Jesus ist im heutigen Evangelium 12 Jahre alt und macht sich selbständig. Das kann ich gut nachvollziehen: Meine Nichte feiert in einigen Tagen ihren 12. Geburtstag. Bei ihr erlebe ich, wie sich junge Menschen in diesem Alter verändern: Da wird plötzlich das Kinderzimmer mit Postern von Popstars austapeziert, die Meinung der Mutter hinterfragt und mit den Freundinnen das Schminken geübt. Vieles ist auf einmal peinlich, was früher von den Erwachsenen selbstverständlich angenommen wurde. Junge Menschen an der Schwelle zu Teenagern merken selbst die Veränderung und machen sich ihren eigenen Reim darauf: „Meine Eltern sind gerade in einem schwierigen Alter“.

           

Auch bei der Heiligen Familie ist plötzlich alles anders: Wie jedes Jahr gehen Maria, und Josef mit ihrem Kind zum Paschafest nach Jerusalem. Doch dieses Jahr folgt ihnen der Kleine nicht mehr automatisch nach Hause. Voll Angst suchen sie Jesus. Diese Erzählung zeigt uns: Die Heilige Familie lebte nicht in einer heilen Welt. Auch bei Maria, Josef und Jesus gab es Krisen und Unverständnis: „Kind, wie konntest du uns das antun. Wir haben dich voll Angst gesucht.“ – „Wusstet ihr nicht, dass ich …“ – „Sie verstanden nicht, was er damit sagen wollte.“ Szenen einer ganz normalen Familie. Und doch ist Jesus und sein Weg einzigartig. Was sagt also diese Geschichte über Gott und über unseren Weg mit ihm?

           

Bemerkenswert finde ich, dass die Evangelien nur diese eine Begebenheit von Jesu Kindheit und Jugend erzählen. Spätere Texte, die sog. apokryphen Schriften, füllen diese scheinbare Leerstelle mit Wundergeschichten des kleinen Jesus, der allwissend ist und wie ein Superman eingreift.
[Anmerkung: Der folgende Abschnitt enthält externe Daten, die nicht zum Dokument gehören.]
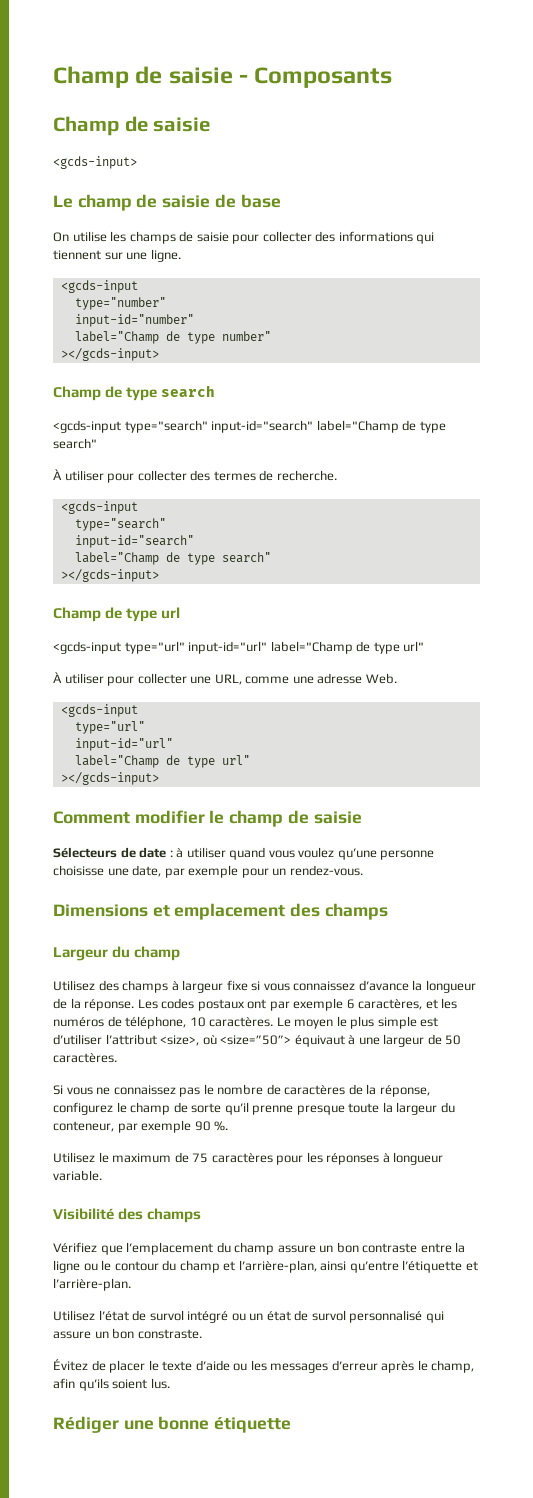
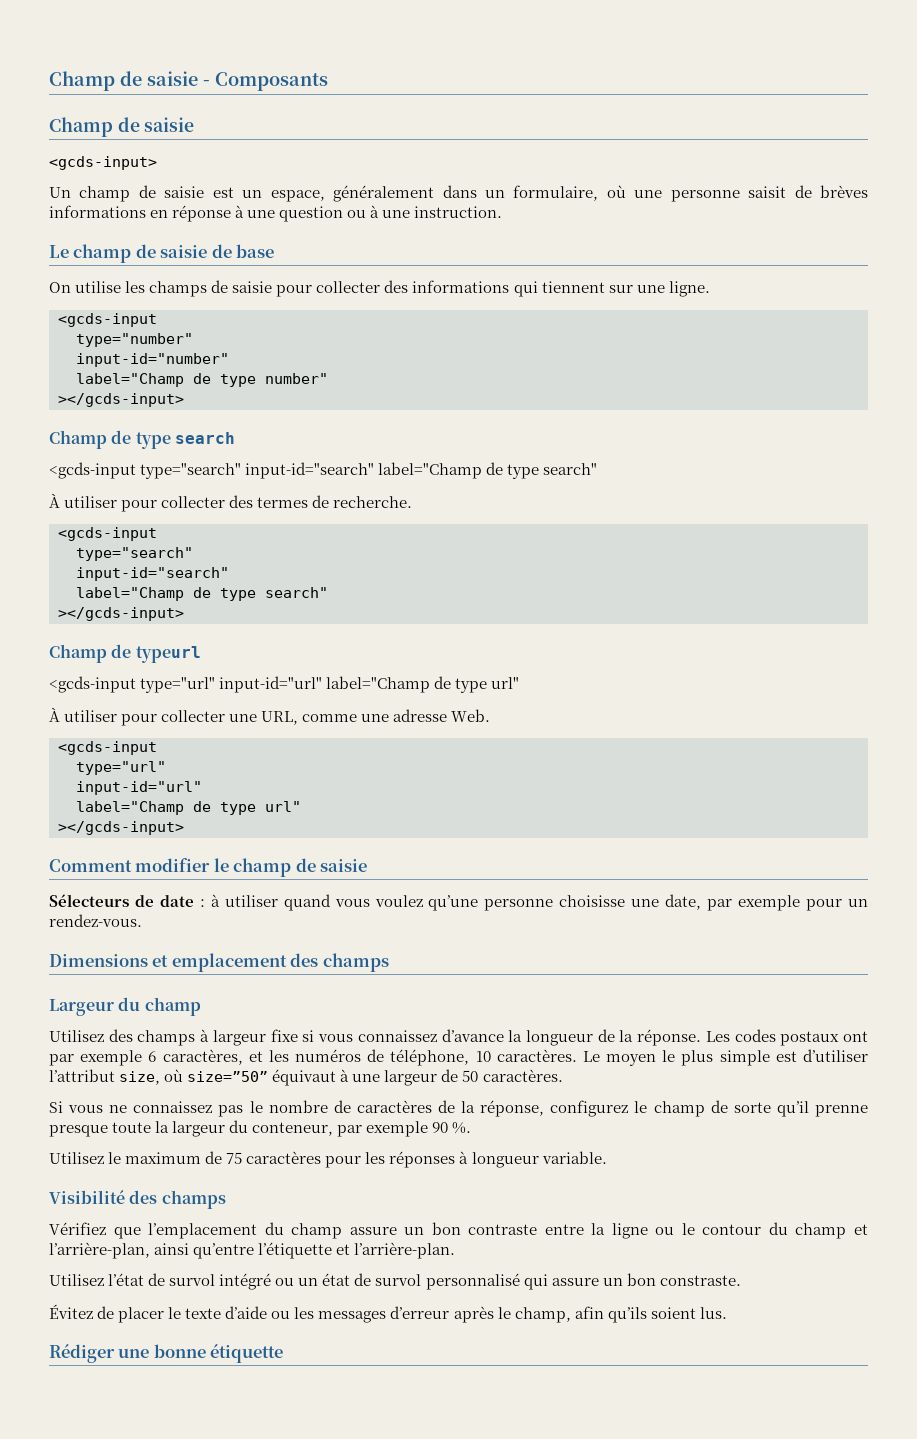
+ Un champ de saisie est un espace, généralement dans un formulaire, où une personne saisit de brèves informations en réponse à une question ou à une instruction.
- Champ de type url
+ Champ de typeurl
- Le moyen le plus simple est d’utiliser l’attribut <size>, où <size=”50”> équivaut à une largeur de 50 caractères.
+ Le moyen le plus simple est d’utiliser l’attribut size, où size=”50” équivaut à une largeur de 50 caractères.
Unsere Evangelien, die die Kirche ins Neue Testament aufgenommen hat, zeichnen ein anderes Bild: Die Heilige Familie führt ein unscheinbares Leben im kleinen Dorf Nazareth. Der Sohn Gottes ist ganz Mensch geworden, wächst in einer Tischlerfamilie auf, muss vieles lernen und sich selbst zu verstehen suchen – „in allem uns gleich, außer der Sünde“ (4. Hochgebet). Erst mit 30 tritt Jesus öffentlich auf und verändert zunächst seine Umgebung, dann die ganze Welt.

           

Seine Lebensgeschichte so zu verfolgen ist wichtig für mein eigenes Leben: Gott wirkt im ganz normalen Alltag. Meist erkenne ich ihn nicht, aber er ist da. Und was zu Weihnachten geschehen ist, muss in mir erst wachsen und reifen. So nehme ich mir vor, in diesen nun wirklich stillen Tagen um Neujahr dem mehr Raum zu geben, dessen Geburt wir vor zwei Tagen gefeiert haben. Dazu muss ich aber aus der Weihnachtsidylle heraustreten. Das zeigt das heutige Evangelium eben auch: Jesus sitzt unter den Lehrern und fühlt sich im Tempel zu Hause. Mit zwölf Jahren kündigt sich seine Sendung deutlich an – er gehört ganz zu Gott: „Wusstet ihr nicht, dass ich in dem sein muss, was meinem Vater gehört?“ Bei der Hochzeit von Kana wird er später seine Mutter anfahren: „Was willst du von mir, Frau?“ (Joh 2, 4). Und als dem Wanderprediger einmal gesagt wird, seine Mutter und Verwandten stünden vor der Türe und würden nach ihm fragen, da meint Jesus distanziert: „Wer ist meine Mutter und wer sind meine Brüder?“

 

Maria und Josef müssen beim zwölfjährigen Jesus erkennen, dass er für sie nicht immer das kleine Kind bleiben kann; er entzieht sich ihren Vorstellungen und vielleicht auch ihren Plänen mit ihm. Hierin liegt, glaube ich, auch eine Botschaft an uns: Gottes Sohn ist nicht das liebe, kleine Jesuskindlein unter dem Christbaum, umgeben von bauschigen Engelsfiguren, verdeckt von Süßigkeiten. Er tritt uns als Messias gegenüber, geht eigene Wege und setzt andere Maßstäbe. Das Holz der Krippe wird zum Holz des Kreuzes. Maria ist diesen Weg mitgegangen. Vieles kann sie nicht fassen – von der wundersamen Empfängnis über den zwölfjährigen Sohn im Tempel bis zum Kreuzestod auf Golgota. Großartig, wie sie dennoch offen bleibt und „alles in ihrem Herzen bewahrt“.

 

Diese Haltung wünsche ich übrigens auch meiner zwölfjährigen Nichte. Sie wird immer mehr eigene Wege gehen. Möge sie dabei Jesus als ihren Bruder erkennen und ihm als ihrem Herrn und Meister folgen – auch wenn sie vieles nicht gleich versteht.